Usually when you can chase the other team's starter, it's a pretty good sign you've got a shot at a win. But by this point, the Halos were still down 4-2. They eventually turned that around in the sixth to make it 5-4 in an inning that saw the dubiously hired Josh Hamilton make his lone contribution, a sac fly to tie the game.
So the end of hope. The Angels held the A's at bay through two outs of the seventh, with Scott Downs — who has been dreadful this year, mostly — posting a very respectable inning, to give way to Kevin Jepson, who had been doing fairly well. As it happened, that was a horrible mistake, for as the Register's Jeff Fletcher tweeted, pinch hitter John Jaso hits righties better over his career by about .250 points of OBP (.789 vs. .539). While it wasn't exactly predictable that Jaso would homer, he did, and so, later, did Brandon Moss, who uncharacteristically hit 21 last year. A lesson, perhaps made starker by the enthusiastic boos that accompanied Jepson when he slunk back into the dugout after finally retiring DH Nate Freiman, four batters after his entrance into the game.
The game featured a mess in the offense, too, as the Angels stranded thirteen base runners, and headliner Josh Hamilton went 0-for-4 with a sac fly as duly noted before. Not a propitious start for the homestand, or the season. It is the sort of thing that makes you wonder whether the owner can be fired.

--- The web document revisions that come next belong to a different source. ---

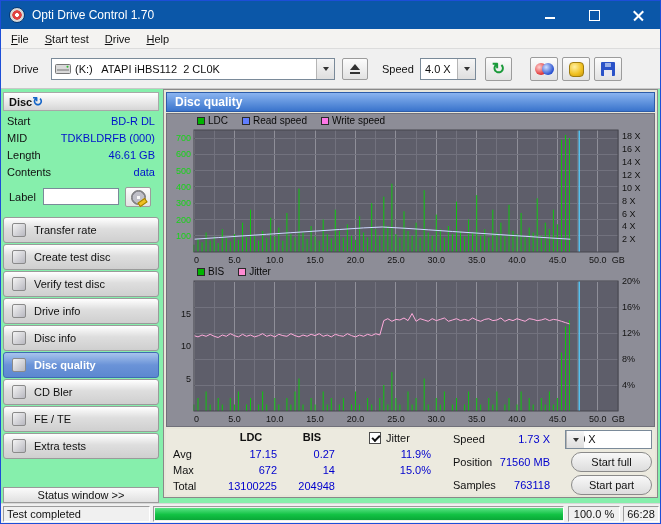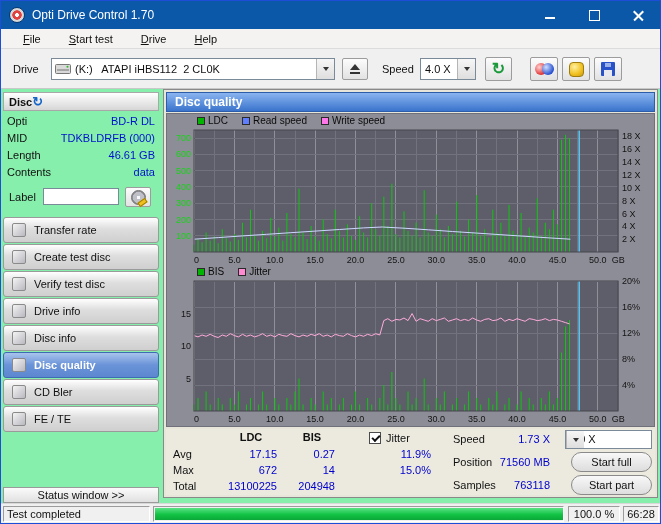"File" .menu-item { margin-left: 12px -> none }
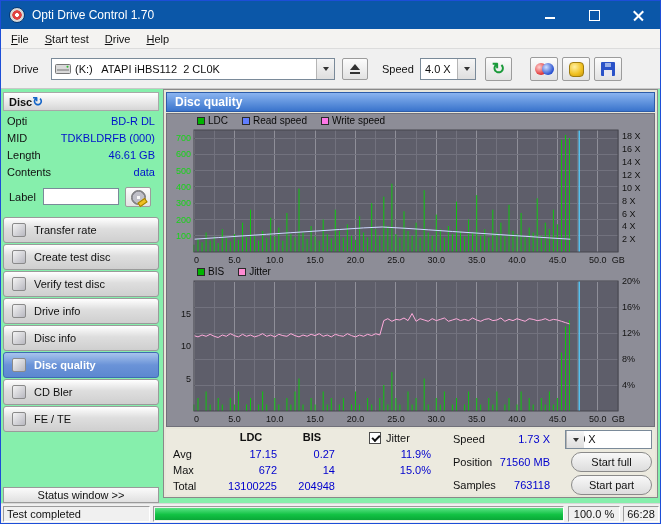"Opti" span.il { text: Opti -> Start }
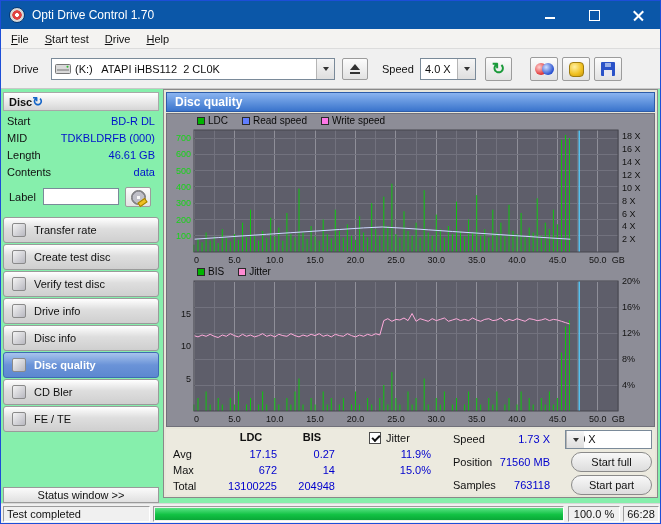"Extra tests" div.side-btn { html: none -> <div> <span></span> <span>Extra tests</span> </div> }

- The sudden Dodger Stadium-length concession lines at the park that I expected were a Freeway Series, early season anomaly continued unabated. People I know at certain concession stands who were competent and fast (the bartender Chet at the tequila stand in my section, 530 or thereabouts) are gone, replaced by someone I do not know who is vastly his inferior. And everywhere, long, long, slow lines.
- Verizon data is finally slow and awful during the game. My 4G LTE WiFi card is next to useless during the game, constantly downshifting to 3G, though AT&T is scarcely better.
- I haven't done a thorough look-see at the concessions, but the Chronic Taco in the Pavilion section is woefully understaffed and painfully (and to my eye, unnecessarily) slow. That's too bad, because it's probably the best food in the house at the moment. I recommend their same-branded stand in the third base entryway.
- In case you missed it: Jered Weaver will be out 4-6 weeks thanks to a comebacker in his last start that nailed his elbow.
I wonder, given how badly he pitched Sunday in Texas, whether it wasn't a stress fracture worsened by impact.Update 4/11: Duh, injury was to his non-pitching elbow.
Sunday, March 24, 2013
Vernon Wells Traded To The Yankees
Update 3/25: Via BTF (and who doesn't love them for the wonderful commenters, a fine exception to the usual proscription on reading comments on the Internet), USA Today's Bob Nightengale reports that the Angels will eat $28-29M of his deal. Still a net plus.